Collected data entries

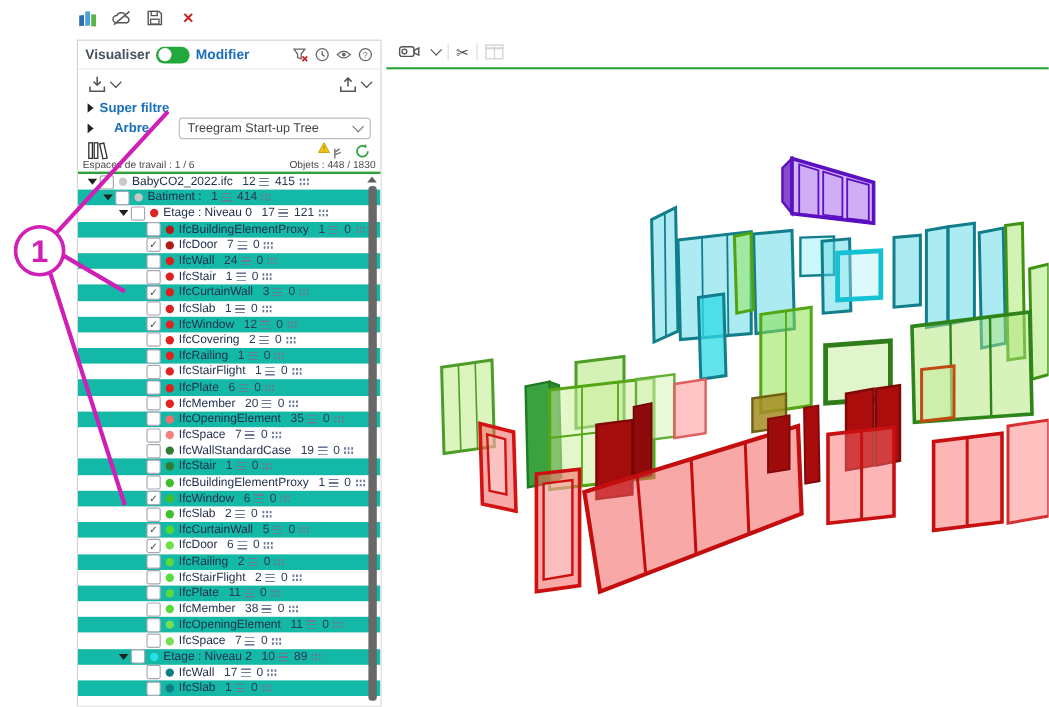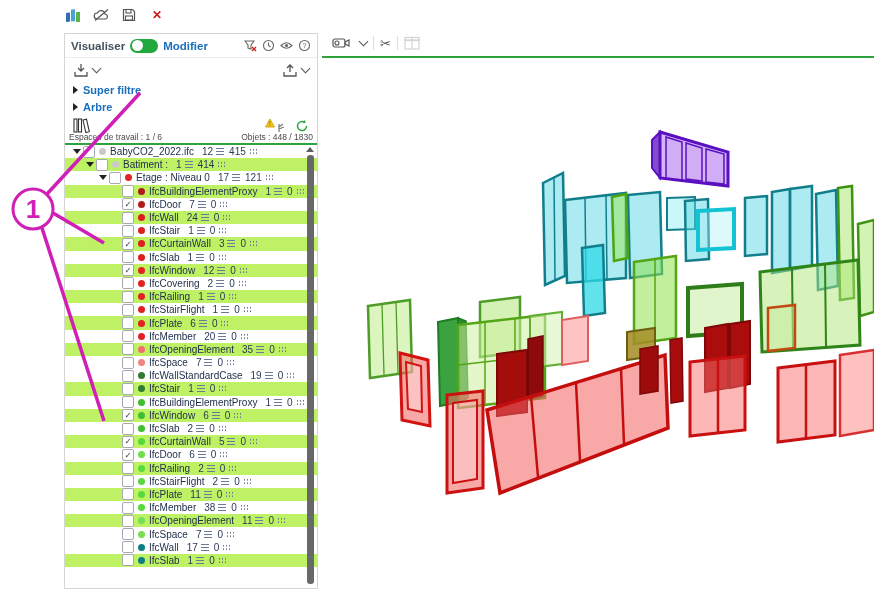--- a/index.html
+++ b/index.html
@@ -26,7 +26,7 @@
   .p-sf{height:15px;display:flex;align-items:center;padding:0 8px;gap:5px;}
   .tri-r{width:0;height:0;border-top:4px solid transparent;border-bottom:4px solid transparent;border-left:5px solid #222;}
   .bluelbl{font-size:11px;font-weight:700;color:#1a6fbc;}
-  .p-arbre{height:20px;display:flex;align-items:center;padding:0 8px;gap:5px;}
+  .p-arbre{height:20px;display:flex;align-items:center;padding:0 8px;gap:17px;}
   .selectbox{margin-left:8px;width:176px;height:16px;border:1px solid #bfbfbf;border-radius:3px;
              display:flex;align-items:center;padding:0 6px;font-size:10.5px;color:#444;background:#fff;}
   .selectbox .chev{margin-left:auto;border-color:#777;}

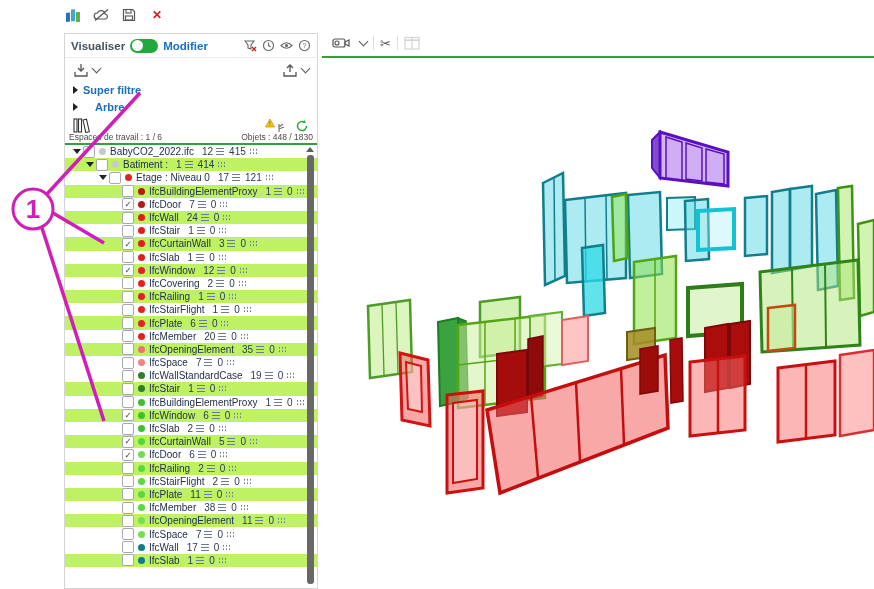--- a/index.html
+++ b/index.html
@@ -158,6 +158,10 @@
   <div class="p-arbre">
     <span class="tri-r"></span>
     <span class="bluelbl">Arbre</span>
+    <span class="selectbox">
+      <span>Treegram Start-up Tree</span>
+      <span class="chev"></span>
+    </span>
   </div>
 
   <div class="p-meta">

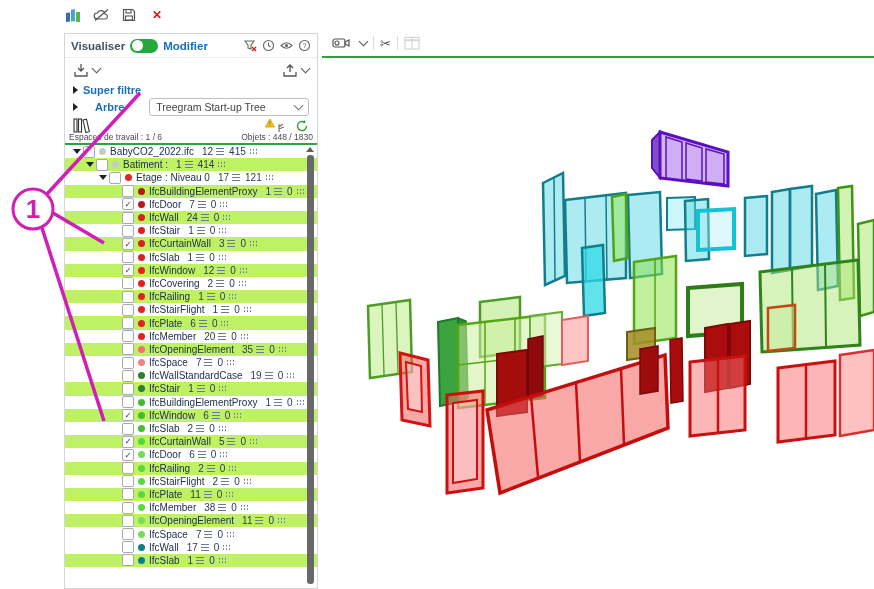--- a/index.html
+++ b/index.html
@@ -39,7 +39,7 @@
   .p-tree{flex:1;overflow:hidden;position:relative;background:#fff;}
   
   .trow{height:13.2px;display:flex;align-items:center;font-size:10px;color:#22304c;white-space:nowrap;padding-right:14px;}
-  .trow.alt{background:#bef264;}
+  .trow.alt{background:#14b8a6;}
   .t-ind{flex:none;}
   .t-caret{width:12px;flex:none;display:flex;align-items:center;justify-content:center;}
   .tri-d{width:0;height:0;border-left:4px solid transparent;border-right:4px solid transparent;border-top:5px solid #222;}

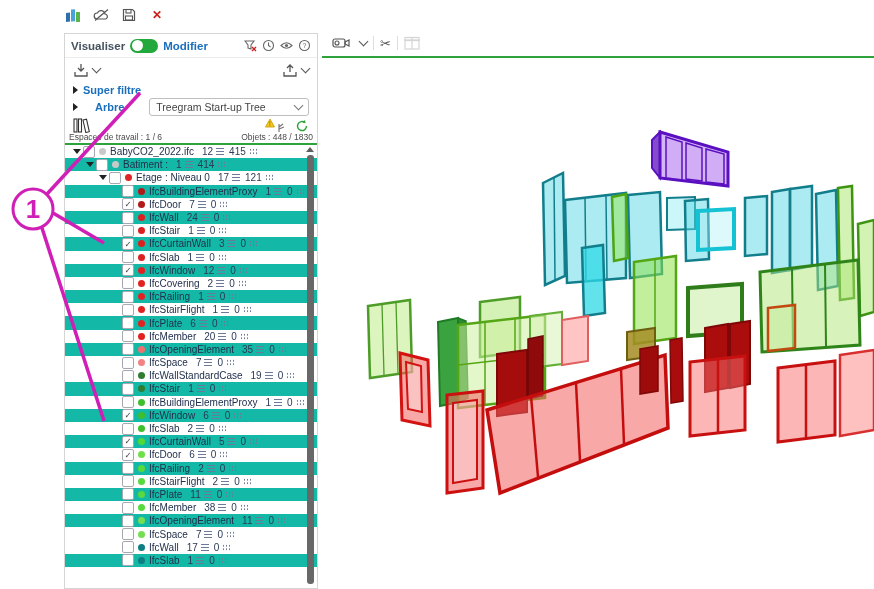--- a/index.html
+++ b/index.html
@@ -534,6 +534,19 @@
         <span class="cnt">0</span>
         <span class="ic-grid"></span>
       </div>
+      <div class="trow alt">
+        <span class="t-ind" style="width: 32px;"></span>
+        <span class="t-caret">
+          <span class="tri-d"></span>
+        </span>
+        <span class="cb"></span>
+        <span class="dot" style="background: rgb(37, 224, 232);"></span>
+        <span class="t-lbl">Etage : Niveau 2</span>
+        <span class="cnt">10</span>
+        <span class="ic-list"></span>
+        <span class="cnt">89</span>
+        <span class="ic-grid"></span>
+      </div>
       <div class="trow">
         <span class="t-ind" style="width: 45px;"></span>
         <span class="t-caret"></span>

**Task description:** Please output all of the entries above exactly, but without any picture.

**Exercise solution:**
--- a/index.html
+++ b/index.html
@@ -26,7 +26,7 @@
   .p-sf{height:15px;display:flex;align-items:center;padding:0 8px;gap:5px;}
   .tri-r{width:0;height:0;border-top:4px solid transparent;border-bottom:4px solid transparent;border-left:5px solid #222;}
   .bluelbl{font-size:11px;font-weight:700;color:#1a6fbc;}
-  .p-arbre{height:20px;display:flex;align-items:center;padding:0 8px;gap:5px;}
+  .p-arbre{height:20px;display:flex;align-items:center;padding:0 8px;gap:17px;}
   .selectbox{margin-left:8px;width:176px;height:16px;border:1px solid #bfbfbf;border-radius:3px;
              display:flex;align-items:center;padding:0 6px;font-size:10.5px;color:#444;background:#fff;}
   .selectbox .chev{margin-left:auto;border-color:#777;}

--- a/index.html
+++ b/index.html
@@ -158,6 +158,10 @@
   <div class="p-arbre">
     <span class="tri-r"></span>
     <span class="bluelbl">Arbre</span>
+    <span class="selectbox">
+      <span>Treegram Start-up Tree</span>
+      <span class="chev"></span>
+    </span>
   </div>
 
   <div class="p-meta">

--- a/index.html
+++ b/index.html
@@ -39,7 +39,7 @@
   .p-tree{flex:1;overflow:hidden;position:relative;background:#fff;}
   
   .trow{height:13.2px;display:flex;align-items:center;font-size:10px;color:#22304c;white-space:nowrap;padding-right:14px;}
-  .trow.alt{background:#bef264;}
+  .trow.alt{background:#14b8a6;}
   .t-ind{flex:none;}
   .t-caret{width:12px;flex:none;display:flex;align-items:center;justify-content:center;}
   .tri-d{width:0;height:0;border-left:4px solid transparent;border-right:4px solid transparent;border-top:5px solid #222;}

--- a/index.html
+++ b/index.html
@@ -534,6 +534,19 @@
         <span class="cnt">0</span>
         <span class="ic-grid"></span>
       </div>
+      <div class="trow alt">
+        <span class="t-ind" style="width: 32px;"></span>
+        <span class="t-caret">
+          <span class="tri-d"></span>
+        </span>
+        <span class="cb"></span>
+        <span class="dot" style="background: rgb(37, 224, 232);"></span>
+        <span class="t-lbl">Etage : Niveau 2</span>
+        <span class="cnt">10</span>
+        <span class="ic-list"></span>
+        <span class="cnt">89</span>
+        <span class="ic-grid"></span>
+      </div>
       <div class="trow">
         <span class="t-ind" style="width: 45px;"></span>
         <span class="t-caret"></span>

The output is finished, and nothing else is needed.